The pro-inflammatory mediator leukotriene D4 induces phosphatidylinositol 3-kinase and Rac-dependent migration of intestinal epithelial cells

Inflammatory bowel diseases are associated with increased risk of developing colon cancer. A possible role of the pro-inflammatory leukotriene D4 (LTD4) in this process has been implicated by the findings that LTD4 can signal increased proliferation and survival, both hallmarks of a cancer cell, in non-transformed intestinal epithelial cells. Here we make the novel finding that LTD4 can also signal increased motility in these cells. In parallel, we found that LTD4 induced a simultaneous transient 10-fold increase in Rac but not Cdc42 activity. These data were also supported by the ability of LTD4 to activate the Rac GDP/GTP exchange factor Vav2. Further, LTD4 triggered a 3-fold transient increase in phosphatidylinositol 3-kinase (PI3K) phosphorylation, a possible upstream activator of the Vav2/Rac signaling pathway. The activation of Rac was blocked by the PI3K inhibitors LY294002 and wortmannin and by transfection of a kinase-negative mutant of PI3K or a dominant-negative form of Vav2. Furthermore, Rac was found to co-localize with actin in LTD4-generated membrane ruffles that were formed by a PI3K-dependent mechanism. In accordance, the inhibition of the PI3K and Rac signaling pathway also blocked the LTD4-induced migration of the intestinal cells. The present data reveal that an inflammatory mediator such as LTD4 cannot only increase proliferation and survival of non-transformed intestinal epithelial cells but also, via a PI3K/Rac signaling pathway, trigger a motile response in such cells. These data demonstrate the capacity of inflammatory mediators to participate in the process by which inflammatory bowel conditions increase the risk for colon cancer development.

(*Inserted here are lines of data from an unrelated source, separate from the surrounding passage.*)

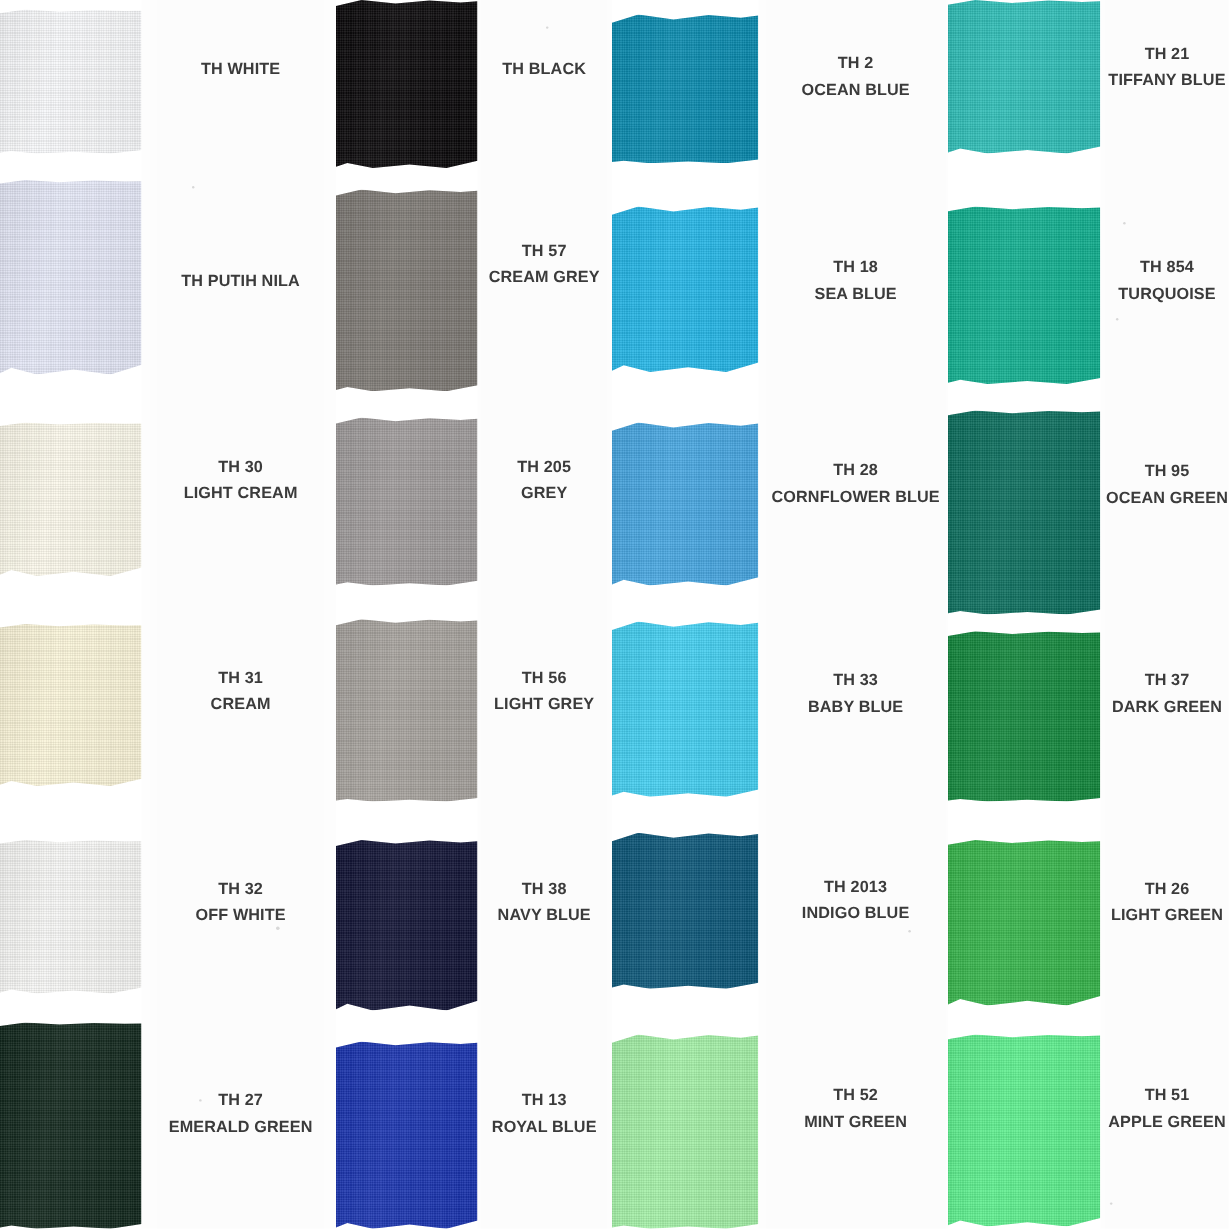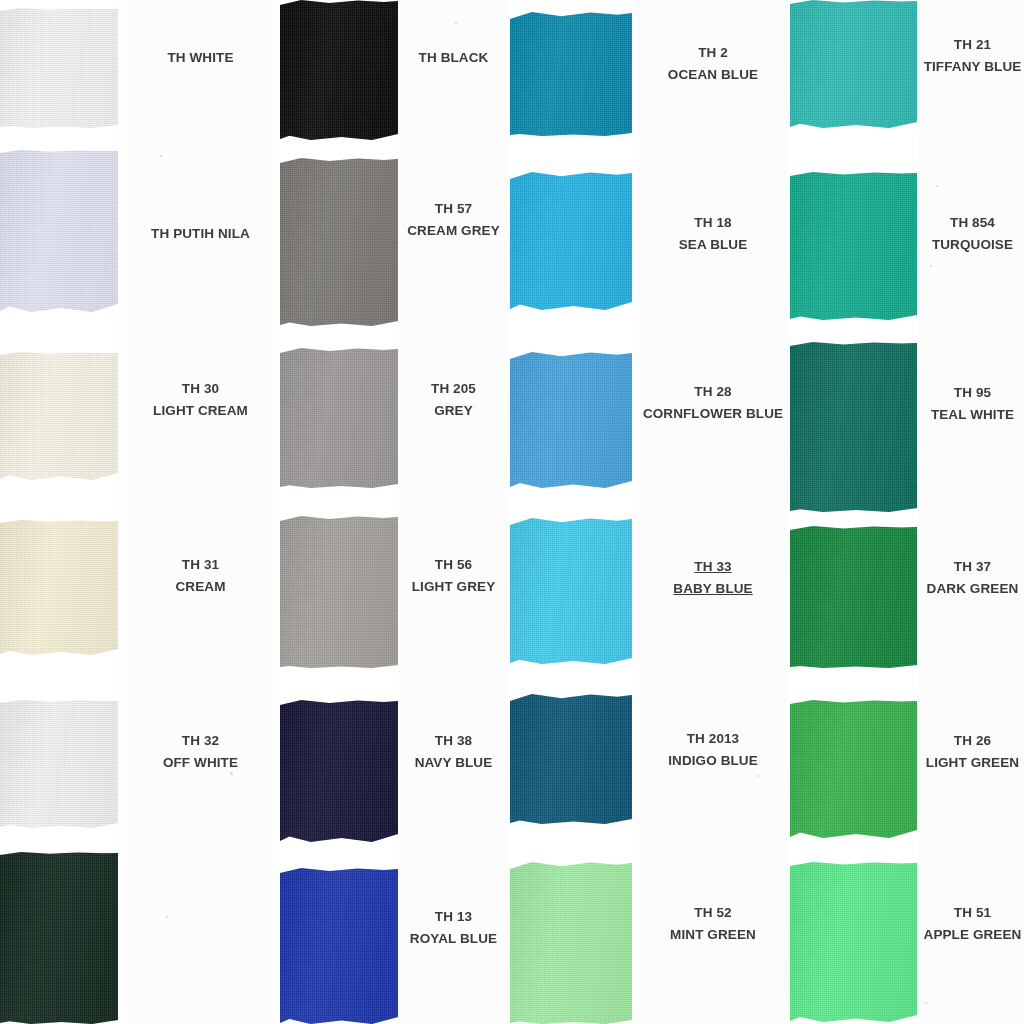"TEAL WHITE" span.name { text: TEAL WHITE -> OCEAN GREEN }
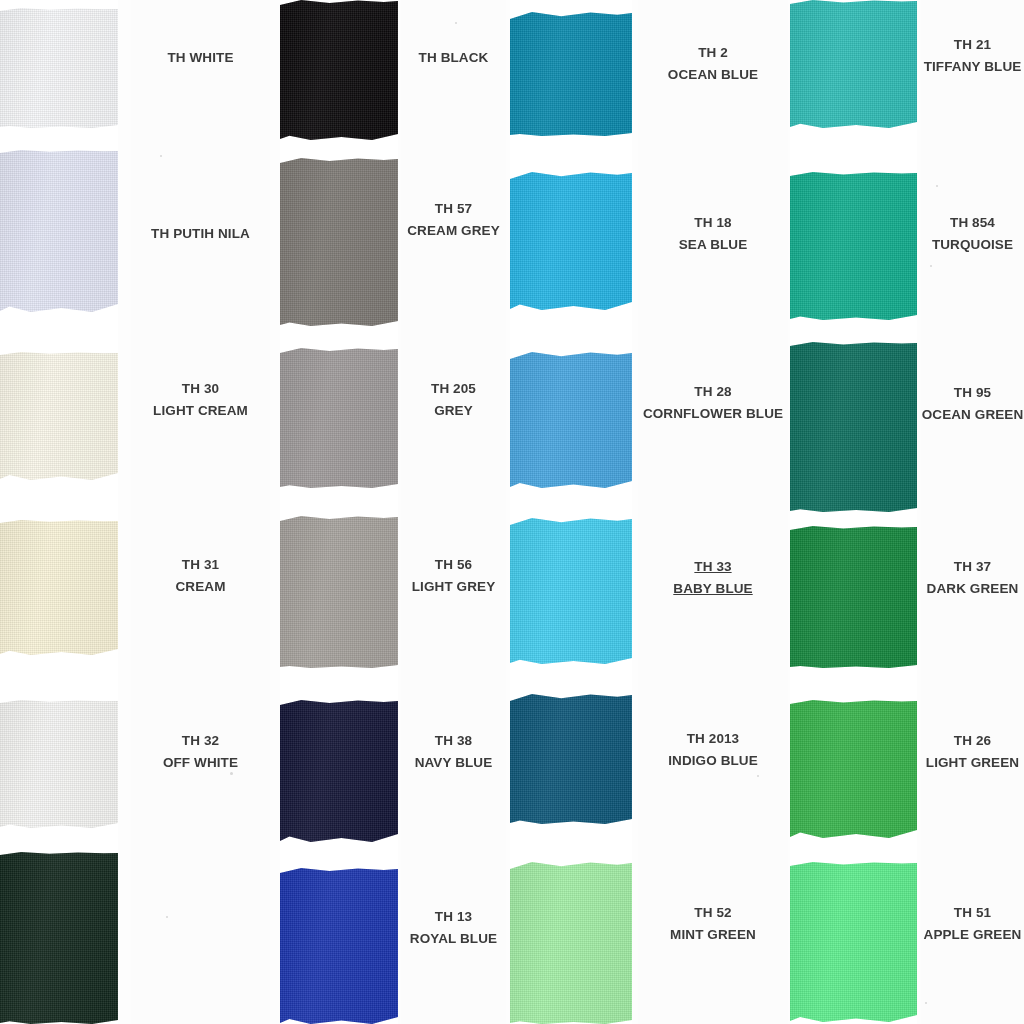"TH 33" div.label { text-decoration: underline -> none }
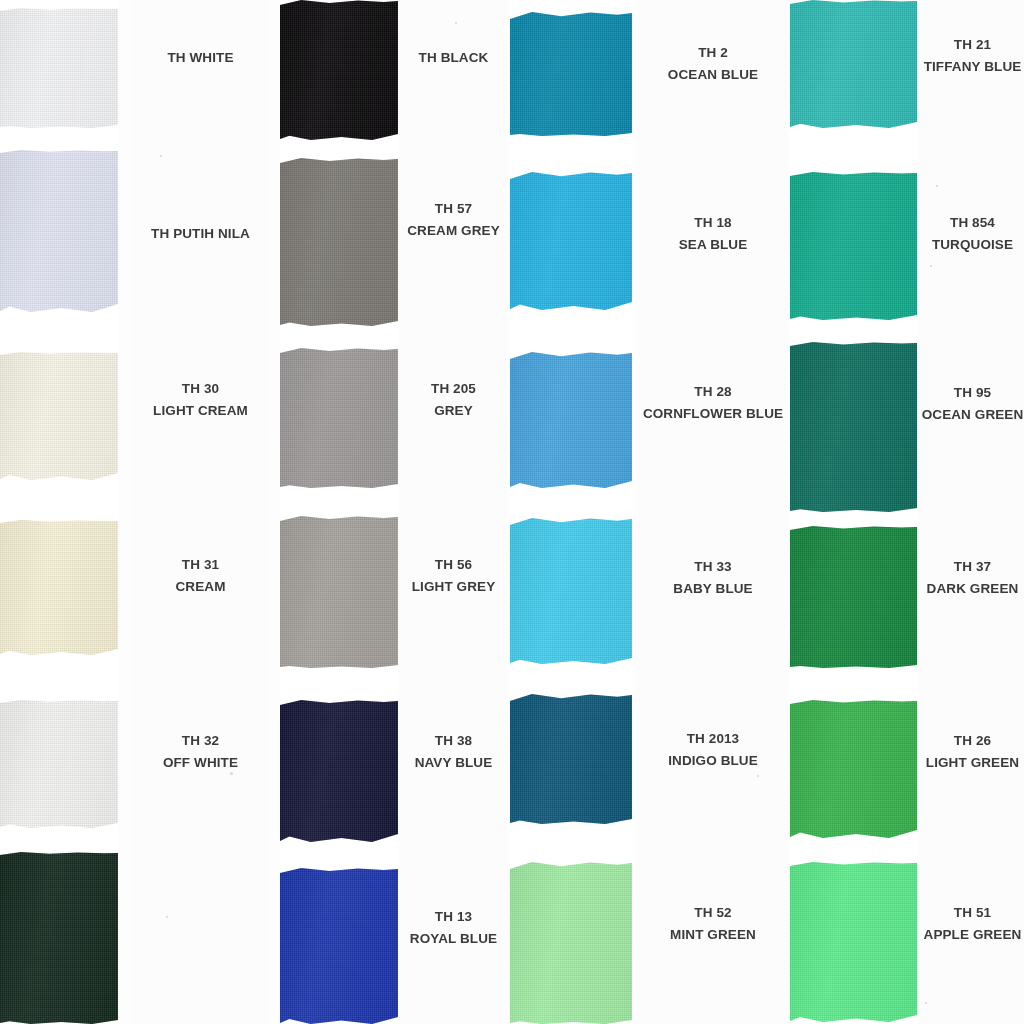"TH 27" div.label { html: none -> <div> <span>TH 27</span> <span>EMERALD GREEN</span> </div> }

Leukotriene D4 activates distinct G-proteins in intestinal epithelial cells to regulate stress fibre formation and to generate intracellular Ca2+ mobilisation and ERK1/2 activation

We have shown that the pro-inflammatory mediator LTD4, via its G-protein-coupled receptor CysLT1, signals through both pertussis-toxin-sensitive and -insensitive G-proteins to induce various cellular responses. To further characterise the initial step of the different signalling pathways emanating from the CysLT1 receptor, we transfected intestinal epithelial cells, Int 407, with different mini vectors that each express a specific inhibitory peptide directed against a unique alpha subunit of a specific heterotrimeric G-protein. Our results revealed that LTD4-induced stress fibre formation is inhibited approximately 80% by a vector expressing an inhibitory peptide against the pertussis-toxin-insensitive Galpha12-protein in intestinal epithelial Int 407 cells. Control experiments revealed that the LPA-induced stress fibre formation, mediated via the Galpha12-protein in other cell types, was blocked by the same peptide in intestinal Int 407 cells. Furthermore, the CysLT1-receptor-mediated calcium signal and activation of the proliferative ERK1/2 kinase are blocked in cells transfected with a vector expressing an inhibitory peptide against the Galphai3-protein, whereas in cells transfected with an empty ECFP-vector or vectors expressing inhibitory peptides against the Galphai1-2-, Galpha12-, GalphaR-proteins these signals are not significantly affected. Consequently, the CysLT1 receptor has the capacity to activate at least two distinctly different heterotrimeric G-proteins that transduce activation of unique downstream cellular events.